Problem requirements
Keep only the lines from the top of the listing through the one with "tax: 20% = 290.59 -> 20% = 318.68", and reproduce them unaltered.
'''
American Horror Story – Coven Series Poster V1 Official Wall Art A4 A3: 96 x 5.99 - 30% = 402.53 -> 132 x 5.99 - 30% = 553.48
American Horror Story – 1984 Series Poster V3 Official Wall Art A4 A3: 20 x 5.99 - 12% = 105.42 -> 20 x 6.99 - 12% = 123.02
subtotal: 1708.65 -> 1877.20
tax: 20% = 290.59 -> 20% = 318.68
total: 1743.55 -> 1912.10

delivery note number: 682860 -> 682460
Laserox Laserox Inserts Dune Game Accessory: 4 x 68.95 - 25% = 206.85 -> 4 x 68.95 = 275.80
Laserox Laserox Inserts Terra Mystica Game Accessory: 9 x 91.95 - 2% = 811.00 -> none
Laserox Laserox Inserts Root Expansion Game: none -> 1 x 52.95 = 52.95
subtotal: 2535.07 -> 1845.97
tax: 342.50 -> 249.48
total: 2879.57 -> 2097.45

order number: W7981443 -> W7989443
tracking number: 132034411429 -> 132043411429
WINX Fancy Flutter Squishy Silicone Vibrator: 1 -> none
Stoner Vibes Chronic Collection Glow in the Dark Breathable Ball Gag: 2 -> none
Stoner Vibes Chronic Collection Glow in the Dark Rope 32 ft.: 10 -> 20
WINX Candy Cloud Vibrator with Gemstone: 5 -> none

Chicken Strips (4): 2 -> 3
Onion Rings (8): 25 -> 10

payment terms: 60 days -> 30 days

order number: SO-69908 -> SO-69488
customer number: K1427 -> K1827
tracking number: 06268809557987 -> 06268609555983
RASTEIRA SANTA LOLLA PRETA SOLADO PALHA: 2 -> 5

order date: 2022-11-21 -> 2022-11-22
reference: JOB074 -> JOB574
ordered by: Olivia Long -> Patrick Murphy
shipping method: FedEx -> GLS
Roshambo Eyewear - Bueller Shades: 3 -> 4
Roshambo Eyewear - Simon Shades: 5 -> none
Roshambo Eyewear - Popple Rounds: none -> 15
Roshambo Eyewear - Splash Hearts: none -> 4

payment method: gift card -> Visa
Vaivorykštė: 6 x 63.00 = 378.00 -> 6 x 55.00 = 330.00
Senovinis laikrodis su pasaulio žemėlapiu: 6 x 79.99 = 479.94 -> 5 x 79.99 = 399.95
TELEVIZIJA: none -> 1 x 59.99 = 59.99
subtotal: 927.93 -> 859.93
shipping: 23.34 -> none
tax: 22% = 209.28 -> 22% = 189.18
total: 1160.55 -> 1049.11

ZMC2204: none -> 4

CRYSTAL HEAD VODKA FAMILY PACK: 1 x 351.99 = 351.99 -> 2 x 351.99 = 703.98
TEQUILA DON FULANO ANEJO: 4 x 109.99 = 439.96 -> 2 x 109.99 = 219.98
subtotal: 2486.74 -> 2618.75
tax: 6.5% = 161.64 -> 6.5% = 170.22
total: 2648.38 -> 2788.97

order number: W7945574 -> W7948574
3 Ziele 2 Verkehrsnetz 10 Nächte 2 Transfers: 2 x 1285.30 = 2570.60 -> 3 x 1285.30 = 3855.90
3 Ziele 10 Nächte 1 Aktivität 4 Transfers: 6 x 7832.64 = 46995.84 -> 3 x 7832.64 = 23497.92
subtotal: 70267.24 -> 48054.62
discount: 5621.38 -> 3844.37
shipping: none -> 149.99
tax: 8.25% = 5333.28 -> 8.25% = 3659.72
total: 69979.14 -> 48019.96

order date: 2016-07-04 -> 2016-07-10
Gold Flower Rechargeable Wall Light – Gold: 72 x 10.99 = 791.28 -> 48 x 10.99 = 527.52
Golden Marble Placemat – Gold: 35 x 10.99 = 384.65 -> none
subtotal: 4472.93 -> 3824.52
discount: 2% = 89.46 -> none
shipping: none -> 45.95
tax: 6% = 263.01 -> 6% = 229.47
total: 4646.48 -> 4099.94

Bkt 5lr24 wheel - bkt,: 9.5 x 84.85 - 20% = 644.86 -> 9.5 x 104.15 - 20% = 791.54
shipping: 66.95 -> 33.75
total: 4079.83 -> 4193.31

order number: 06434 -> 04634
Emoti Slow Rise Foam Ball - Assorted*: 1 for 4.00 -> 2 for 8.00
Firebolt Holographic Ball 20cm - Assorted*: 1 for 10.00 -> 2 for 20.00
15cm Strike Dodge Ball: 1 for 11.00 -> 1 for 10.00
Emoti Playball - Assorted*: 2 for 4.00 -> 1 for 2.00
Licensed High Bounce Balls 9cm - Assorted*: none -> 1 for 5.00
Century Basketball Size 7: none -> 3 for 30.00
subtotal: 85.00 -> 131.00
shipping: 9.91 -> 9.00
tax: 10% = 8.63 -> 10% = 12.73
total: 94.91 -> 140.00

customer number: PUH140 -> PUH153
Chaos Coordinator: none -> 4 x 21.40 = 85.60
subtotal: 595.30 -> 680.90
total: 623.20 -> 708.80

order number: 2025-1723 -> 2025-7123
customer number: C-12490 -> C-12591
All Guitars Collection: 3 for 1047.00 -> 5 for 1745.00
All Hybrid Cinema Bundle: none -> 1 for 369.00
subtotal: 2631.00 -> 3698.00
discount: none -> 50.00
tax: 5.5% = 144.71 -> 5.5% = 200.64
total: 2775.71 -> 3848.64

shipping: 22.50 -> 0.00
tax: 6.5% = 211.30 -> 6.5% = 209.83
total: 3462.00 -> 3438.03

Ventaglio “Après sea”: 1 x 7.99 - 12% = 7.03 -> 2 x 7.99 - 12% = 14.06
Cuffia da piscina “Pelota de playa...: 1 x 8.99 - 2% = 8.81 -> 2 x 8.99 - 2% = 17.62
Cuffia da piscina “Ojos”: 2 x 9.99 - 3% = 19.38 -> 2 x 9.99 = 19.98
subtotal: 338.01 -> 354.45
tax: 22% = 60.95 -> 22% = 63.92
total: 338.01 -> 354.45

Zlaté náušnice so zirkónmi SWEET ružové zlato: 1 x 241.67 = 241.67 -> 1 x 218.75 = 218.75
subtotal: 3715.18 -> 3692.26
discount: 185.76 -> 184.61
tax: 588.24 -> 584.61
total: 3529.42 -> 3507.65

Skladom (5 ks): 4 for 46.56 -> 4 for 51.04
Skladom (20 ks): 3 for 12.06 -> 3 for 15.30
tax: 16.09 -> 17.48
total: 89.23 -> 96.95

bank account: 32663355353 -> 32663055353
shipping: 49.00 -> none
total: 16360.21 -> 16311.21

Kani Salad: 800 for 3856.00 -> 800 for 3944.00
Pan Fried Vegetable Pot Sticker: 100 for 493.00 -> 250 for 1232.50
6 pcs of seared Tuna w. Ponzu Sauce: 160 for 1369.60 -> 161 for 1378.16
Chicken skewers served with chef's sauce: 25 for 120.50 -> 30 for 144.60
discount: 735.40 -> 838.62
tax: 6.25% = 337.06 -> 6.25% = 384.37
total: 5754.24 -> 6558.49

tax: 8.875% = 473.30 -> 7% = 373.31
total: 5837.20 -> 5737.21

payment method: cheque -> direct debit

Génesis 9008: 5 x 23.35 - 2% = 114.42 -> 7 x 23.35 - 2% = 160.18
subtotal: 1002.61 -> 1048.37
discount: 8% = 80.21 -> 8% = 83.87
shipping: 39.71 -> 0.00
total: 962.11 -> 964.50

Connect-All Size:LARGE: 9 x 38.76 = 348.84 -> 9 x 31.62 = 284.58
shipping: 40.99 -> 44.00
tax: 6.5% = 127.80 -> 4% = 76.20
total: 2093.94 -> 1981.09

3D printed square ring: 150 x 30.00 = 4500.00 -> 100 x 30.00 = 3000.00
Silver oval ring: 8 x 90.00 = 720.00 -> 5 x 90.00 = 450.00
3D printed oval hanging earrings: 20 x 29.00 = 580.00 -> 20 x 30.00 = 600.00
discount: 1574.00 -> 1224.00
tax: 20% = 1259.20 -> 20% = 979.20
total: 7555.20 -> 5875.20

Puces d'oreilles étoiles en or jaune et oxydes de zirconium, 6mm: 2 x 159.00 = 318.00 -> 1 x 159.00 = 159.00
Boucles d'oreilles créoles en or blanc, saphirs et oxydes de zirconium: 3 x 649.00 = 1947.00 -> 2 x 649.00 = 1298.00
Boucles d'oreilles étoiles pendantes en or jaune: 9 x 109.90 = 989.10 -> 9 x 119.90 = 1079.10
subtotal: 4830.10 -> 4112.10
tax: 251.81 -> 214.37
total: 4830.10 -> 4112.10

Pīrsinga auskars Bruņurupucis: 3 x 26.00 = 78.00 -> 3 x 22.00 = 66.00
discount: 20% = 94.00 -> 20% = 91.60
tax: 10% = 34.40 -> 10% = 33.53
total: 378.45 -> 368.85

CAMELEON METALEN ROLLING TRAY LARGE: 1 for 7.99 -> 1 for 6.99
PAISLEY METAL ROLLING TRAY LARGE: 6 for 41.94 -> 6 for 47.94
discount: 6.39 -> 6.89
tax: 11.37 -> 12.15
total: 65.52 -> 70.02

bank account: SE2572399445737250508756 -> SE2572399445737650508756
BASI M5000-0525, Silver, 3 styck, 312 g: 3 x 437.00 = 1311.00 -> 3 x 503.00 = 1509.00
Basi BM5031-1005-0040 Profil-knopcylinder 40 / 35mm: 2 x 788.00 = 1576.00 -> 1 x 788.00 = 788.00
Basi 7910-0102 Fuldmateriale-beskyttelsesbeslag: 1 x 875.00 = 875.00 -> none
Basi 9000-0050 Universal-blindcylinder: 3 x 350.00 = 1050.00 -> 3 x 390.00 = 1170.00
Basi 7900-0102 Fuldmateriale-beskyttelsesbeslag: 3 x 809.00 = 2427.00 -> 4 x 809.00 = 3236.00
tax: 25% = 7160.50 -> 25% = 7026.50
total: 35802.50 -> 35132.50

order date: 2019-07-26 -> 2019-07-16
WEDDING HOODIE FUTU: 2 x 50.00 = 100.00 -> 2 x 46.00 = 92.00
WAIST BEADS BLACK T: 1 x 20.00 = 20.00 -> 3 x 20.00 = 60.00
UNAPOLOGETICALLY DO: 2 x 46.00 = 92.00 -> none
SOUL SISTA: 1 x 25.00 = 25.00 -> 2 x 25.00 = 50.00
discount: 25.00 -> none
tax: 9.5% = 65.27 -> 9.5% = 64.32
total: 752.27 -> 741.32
'''
Exercise response
American Horror Story – Coven Series Poster V1 Official Wall Art A4 A3: 96 x 5.99 - 30% = 402.53 -> 132 x 5.99 - 30% = 553.48
American Horror Story – 1984 Series Poster V3 Official Wall Art A4 A3: 20 x 5.99 - 12% = 105.42 -> 20 x 6.99 - 12% = 123.02
subtotal: 1708.65 -> 1877.20
tax: 20% = 290.59 -> 20% = 318.68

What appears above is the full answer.